Twitter blocks two accounts on its Turkish network - jevinskie
https://news.yahoo.com/twitter-blocks-two-accounts-turkish-network-164247186.html;_ylt=AwrBJSCWAFRT8woA0dbQtDMD

======
sukruh
>Twitter's global policy team said it withholds content only "after due
process", such as after having received a court order, and in a tweet said it
would not do so "at the mere request of a gov't official".

This is disappointing. Legal standards on free speech are hopelessly
inadequate in Turkey, as can be seen from the existence of court orders
banning the whole of Youtube. If Twitter obeys whenever a Turkish court orders
removal of content or banning of accounts, it will be assisting in censorship
- plain and simple.

As for the specific cases of the two accounts that were withheld: The real
content of the leaks are on Youtube, and these two accounts were used to
'announce' the leaks to the public, presumably by the leakers themselves.
These accounts were retweeted by tens of thousands of people, so if the
contents of these two accounts' tweets were illegal, so were those retweets.
Will they ban the retweeters too?
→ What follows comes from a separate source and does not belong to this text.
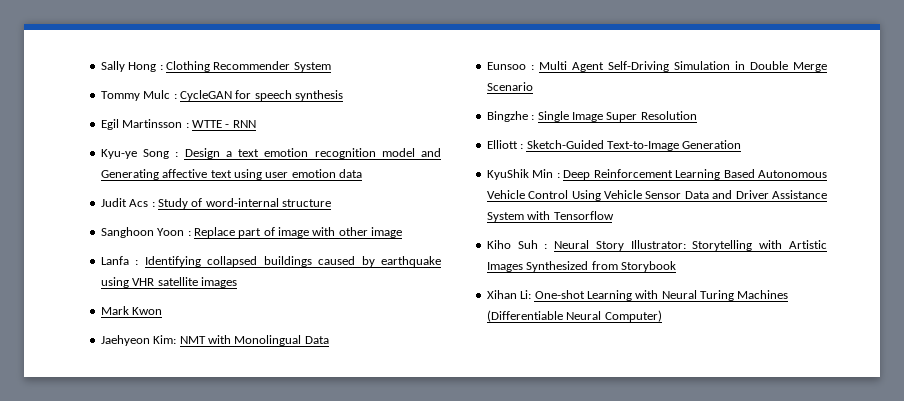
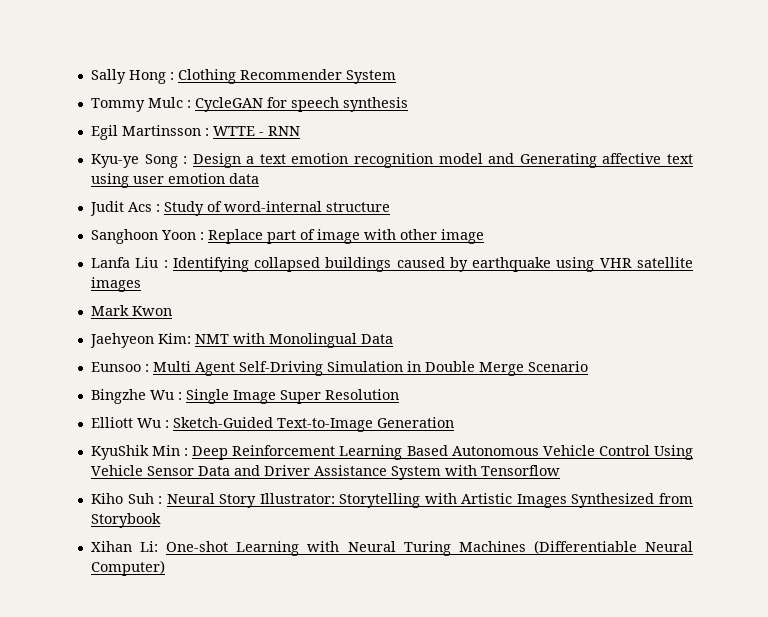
(129, 260) none -> [135,257,159,268] Liu
(528, 116) none -> [149,390,174,400] Wu
(518, 144) none -> [136,418,161,428] Wu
I don't think so, and this means Twitter's
actions will contradict with each other.

The leaks were important in showing the corruption at the top of the
government and should not be censored, whatever Turkish courts decide. Tax
avoidance, invasion of personal privacy, etc. all seem to be excuses by the
government, created to lull their supporters.

------
fsniper
And now thank you Twitter. We have just lost our information stream. Our
"legal goverment" is so corrupt that nobody cares legal documents, do not
process prosecutions but you idiots bow to Turkish government.

Again thank you. Because I respect the HN community I won't swear here.

But feel what I am denying myself to say.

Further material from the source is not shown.